After the start of military operations and the fall of the capital into German hands the project was updated, incorporating the city's partial destruction in the September offensive of 1939. The project was soon to be included as a part of the overall Germanization plan of the East, the genocidal Generalplan Ost.

On October 8, 1939 western areas of Poland were annexed by the Third Reich, and on October 12, 1939 the central areas of Poland were incorporated into the General Government by Hitler's decrees. The capital of the Gubernia was placed in Kraków (Krakau, Cracow) for security reasons. The occupying German elite was afraid of unsubdued Warsaw.

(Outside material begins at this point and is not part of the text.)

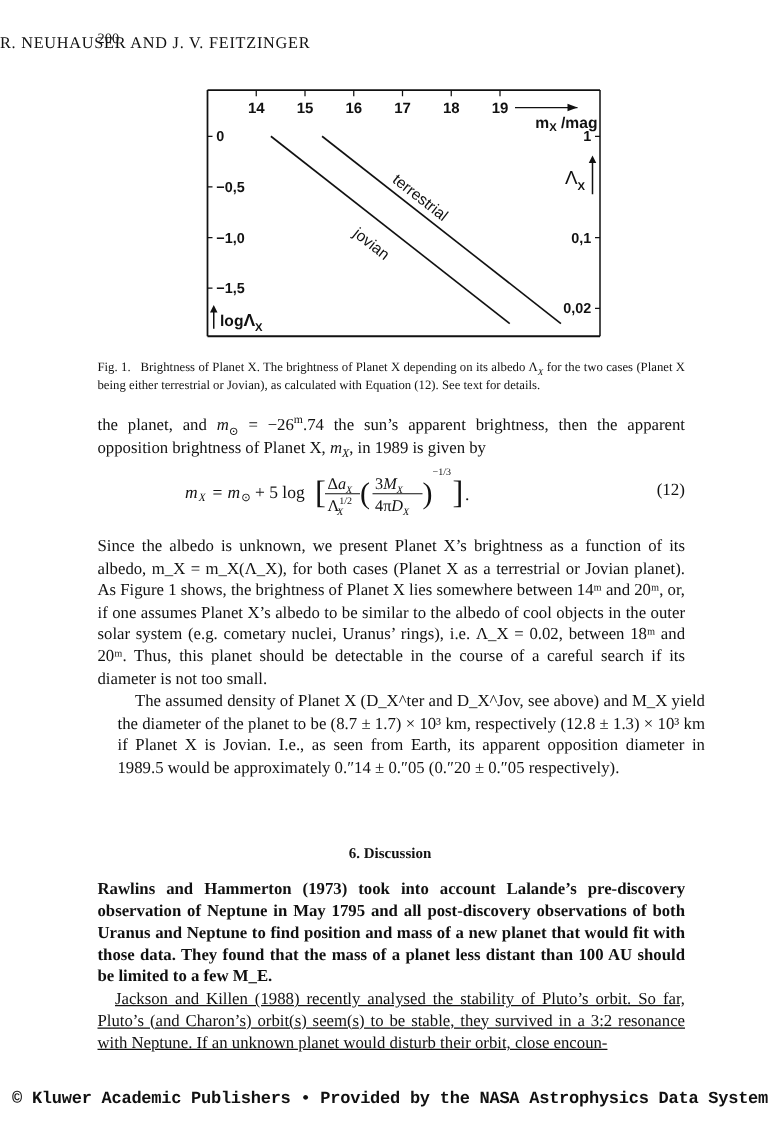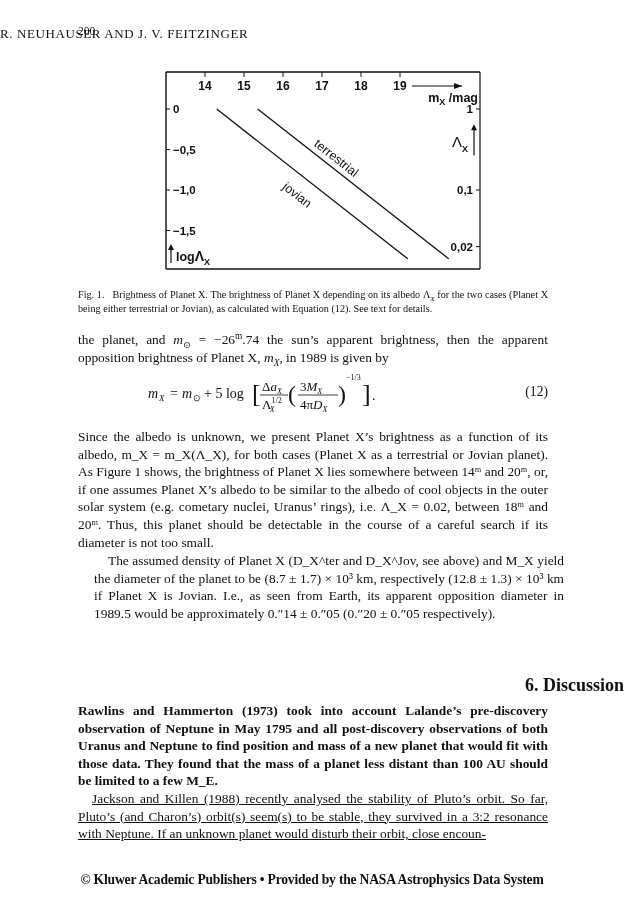"6. Discussion" .section-title { font-size: 18px -> 12px; text-align: right -> center }
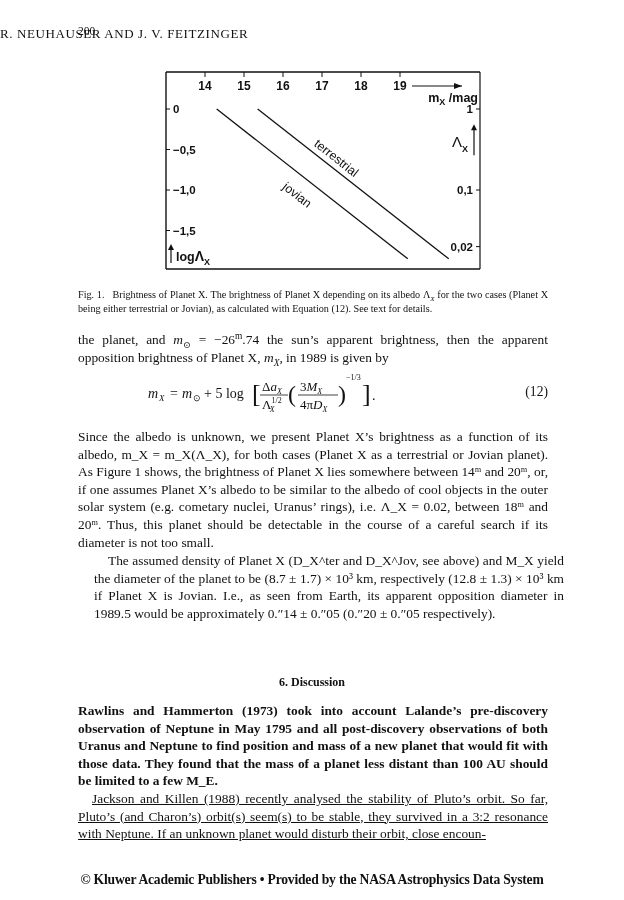"© Kluwer Academic Publishers •" .footer { font-family: Liberation Serif, serif -> Liberation Mono, monospace }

The plan was to be implemented in several stages. One of the parts for the plan, the "Demolition of the Polish City and the Construction of the German City" (Abbau der Polen-Stadt und der Aufbau der Deutschen Stadt) included a list of the Polish capital's centers of life destined for destruction, put in chronological order based on planned liquidation date. The planners also decided to use the destruction caused by bombings and fires during the September 1939 seizure of the city as a pretext for the urbanistic changes. Another part of the plan included a detailed map of the anticipated destruction showing almost all buildings destroyed coincidentally according to the original plan. In reality only 10 percent of the buildings were destroyed in 1939, with total civilian and military losses of around 12,000 killed and 66,000 wounded.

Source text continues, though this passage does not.